## ABOUT THIS TASK
From the entries below, print exactly the span beginning with the line holding "(473, 562) none -> [818,157,838,168] the" and ending with the line holding "[89,519,114,527] can ->", endpoints included, and skip any pictures.

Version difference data

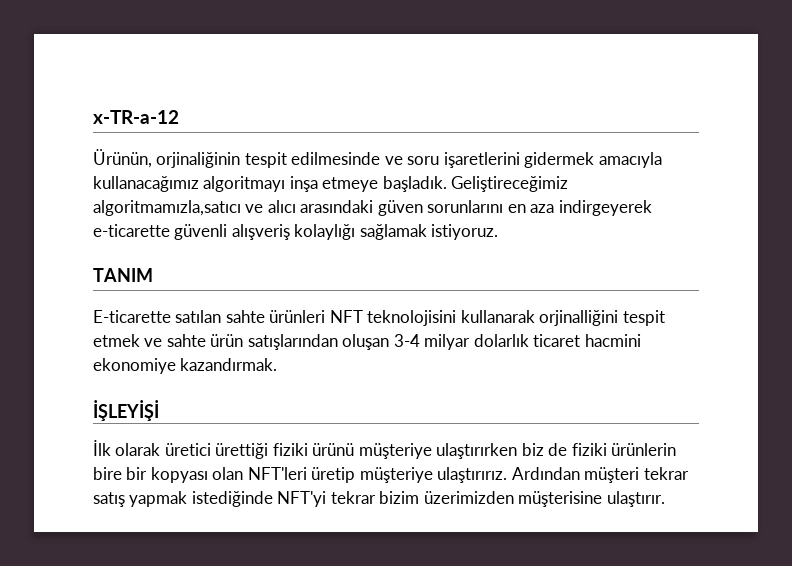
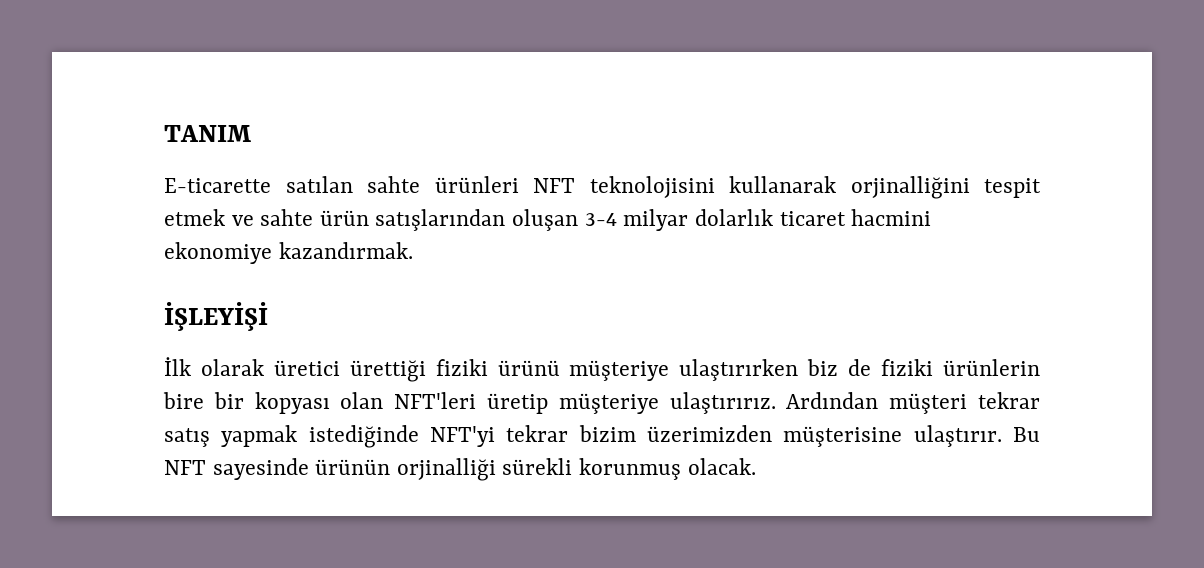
[93,110,179,124] [93,149,662,168] [93,176,569,192] [93,200,652,216] [93,224,499,240] x-TR-a-12 // Ürünün, orjinaliğinin tespit edilmesinde ve soru işaretlerini gidermek amacıyla kullanacağımız algoritmayı inşa etmeye başladık. Geliştireceğimiz algoritmamızla,satıcı ve alıcı arasındaki güven sorunlarını en aza indirgeyerek e-ticarette güvenli alışveriş kolaylığı sağlamak istiyoruz. // -> (164, 133) none
(665, 499) none -> [1013,427,1040,442] [164,458,756,481] Bu NFT sayesinde ürünün orjinalliği sürekli korunmuş olacak.

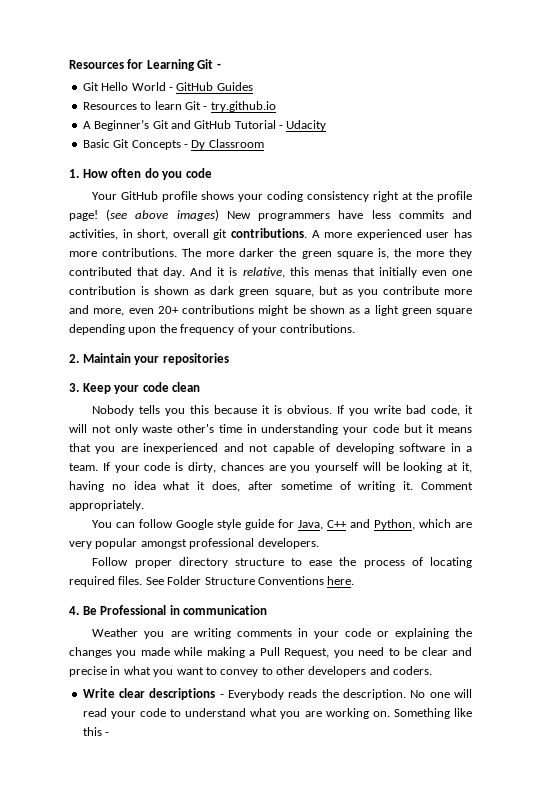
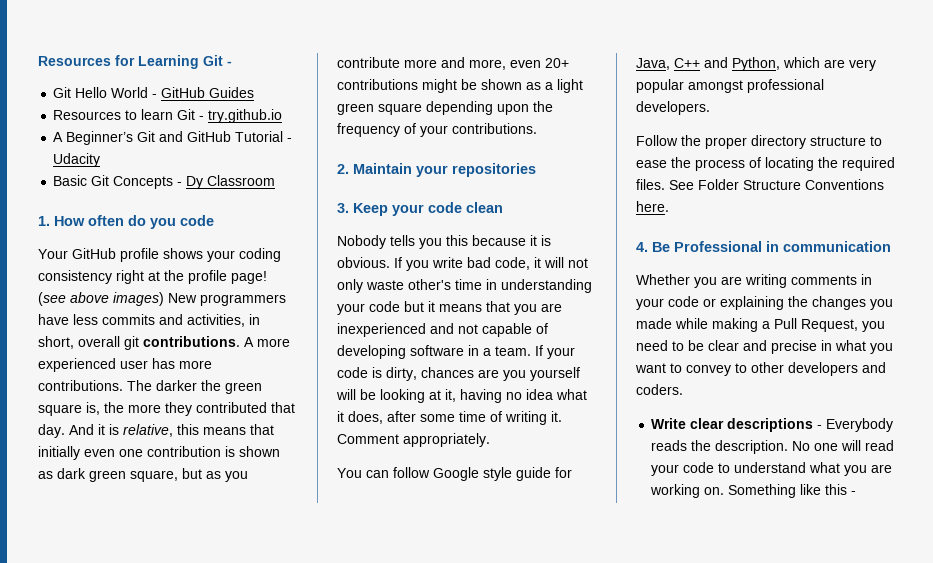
[206,251,235,257] more -> (152, 385) none
[313,270,348,276] menas -> [203,427,246,435] means
[280,481,332,490] sometime -> [420,411,486,422] some time
(129, 561) none -> [681,135,701,146] the
(473, 562) none -> [818,157,838,168] the
[92,628,139,637] Weather -> [636,274,690,285] Whether

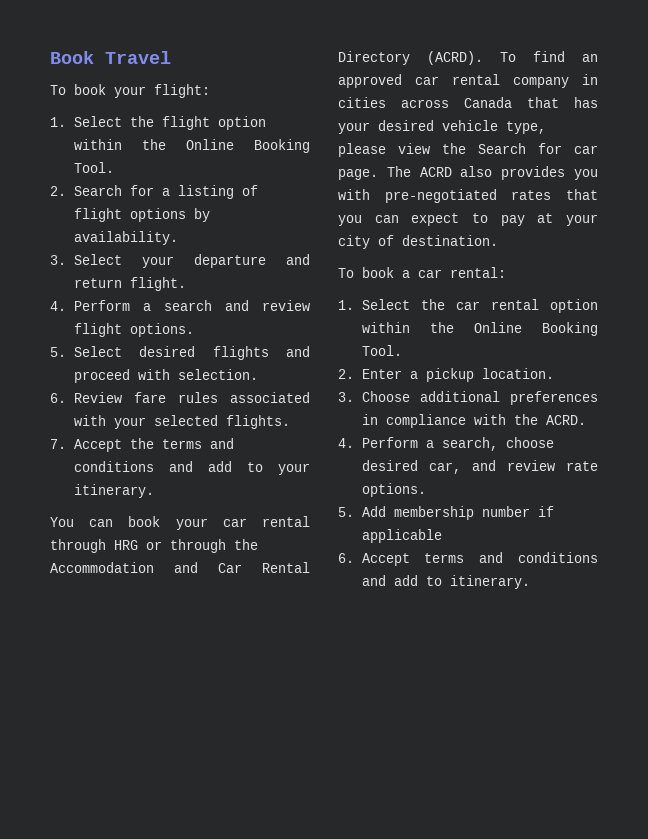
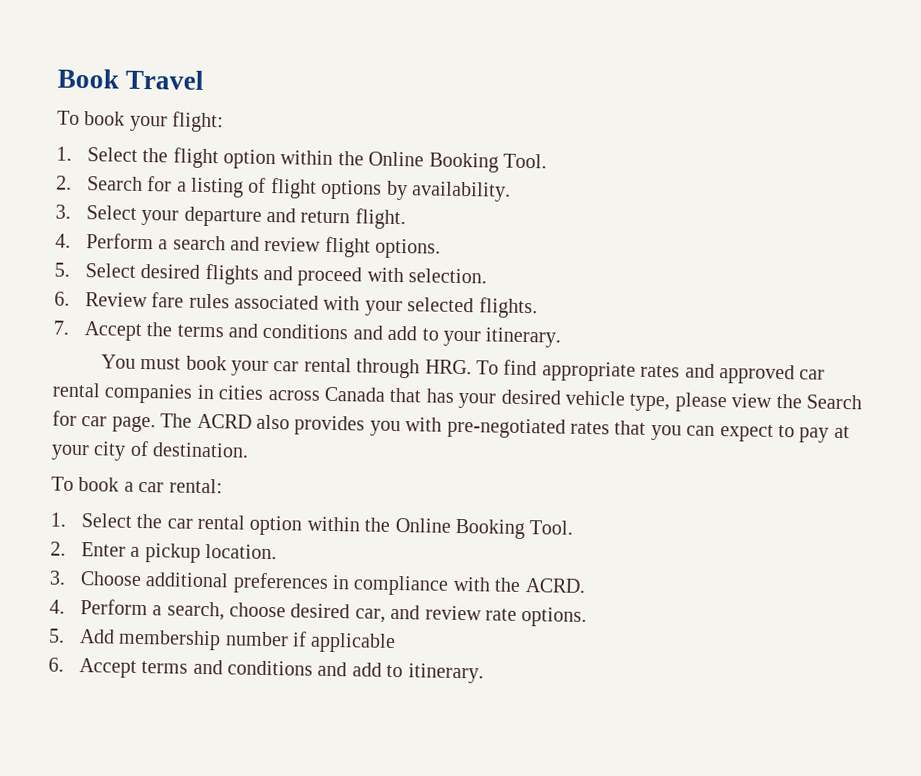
[89,519,114,527] can -> [140,356,182,370] must
[114,539,258,553] [50,562,310,573] [338,51,598,65] HRG or through the Accommodation and Car Rental Directory (ACRD). To find an -> [424,359,715,382] HRG. To find appropriate rates and
[513,77,569,88] company -> [104,383,194,404] companies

## TASK ANSWER
(473, 562) none -> [818,157,838,168] the
[92,628,139,637] Weather -> [636,274,690,285] Whether

[89,519,114,527] can -> [140,356,182,370] must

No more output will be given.